Data for analysis Start Marker
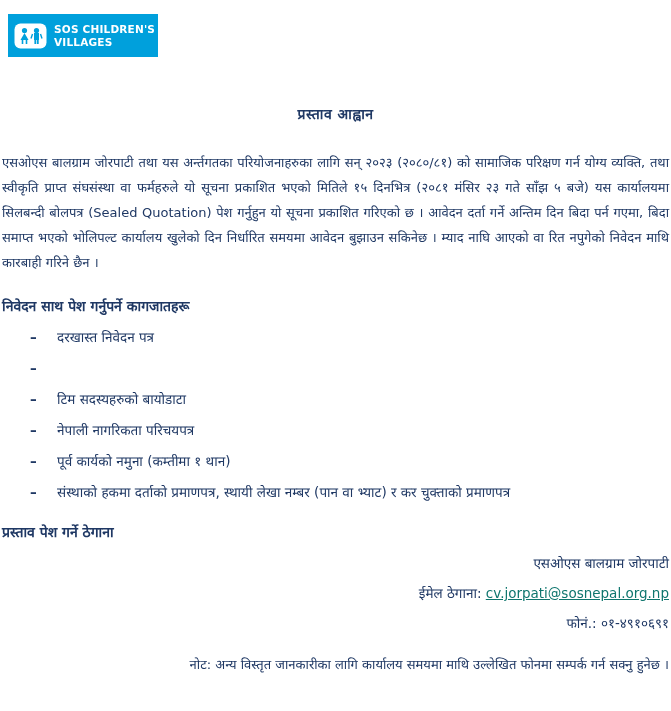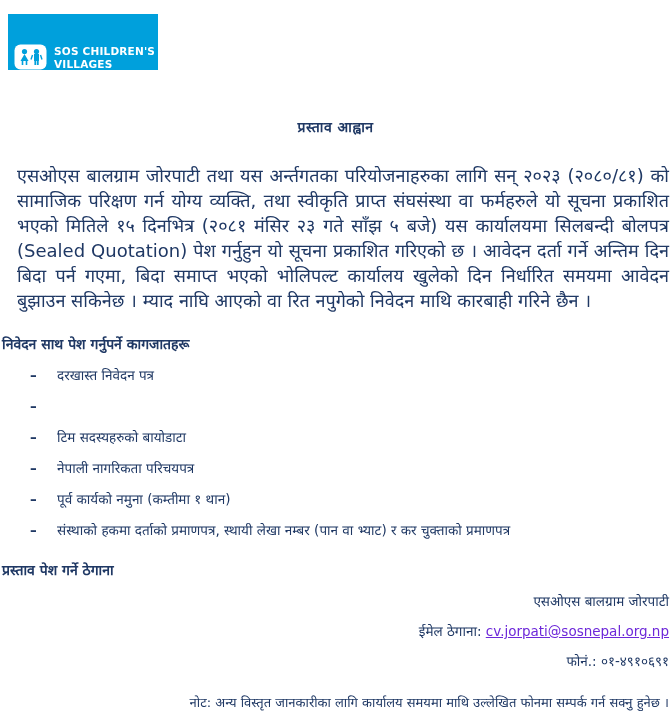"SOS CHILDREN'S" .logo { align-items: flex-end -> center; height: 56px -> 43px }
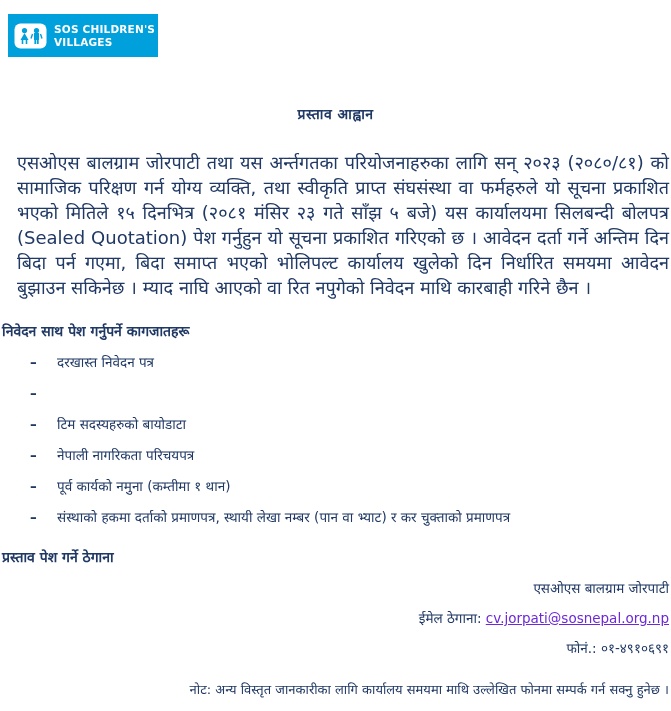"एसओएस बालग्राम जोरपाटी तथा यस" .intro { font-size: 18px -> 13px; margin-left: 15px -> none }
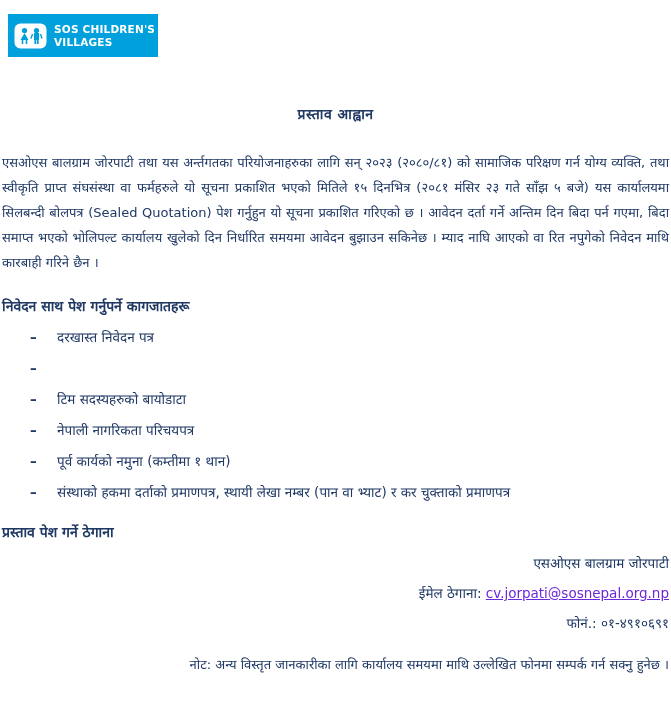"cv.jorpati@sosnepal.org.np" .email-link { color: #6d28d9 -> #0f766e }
Data for analysis End Marker
Data for analysis Start Marker
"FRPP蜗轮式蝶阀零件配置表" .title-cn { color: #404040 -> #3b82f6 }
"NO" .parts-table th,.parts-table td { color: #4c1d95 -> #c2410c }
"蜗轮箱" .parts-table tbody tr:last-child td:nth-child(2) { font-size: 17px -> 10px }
Data for analysis End Marker
Exercise directions:
Among the lines above, list those that contain the word "table".

Reply to the task:
"NO" .parts-table th,.parts-table td { color: #4c1d95 -> #c2410c }
"蜗轮箱" .parts-table tbody tr:last-child td:nth-child(2) { font-size: 17px -> 10px }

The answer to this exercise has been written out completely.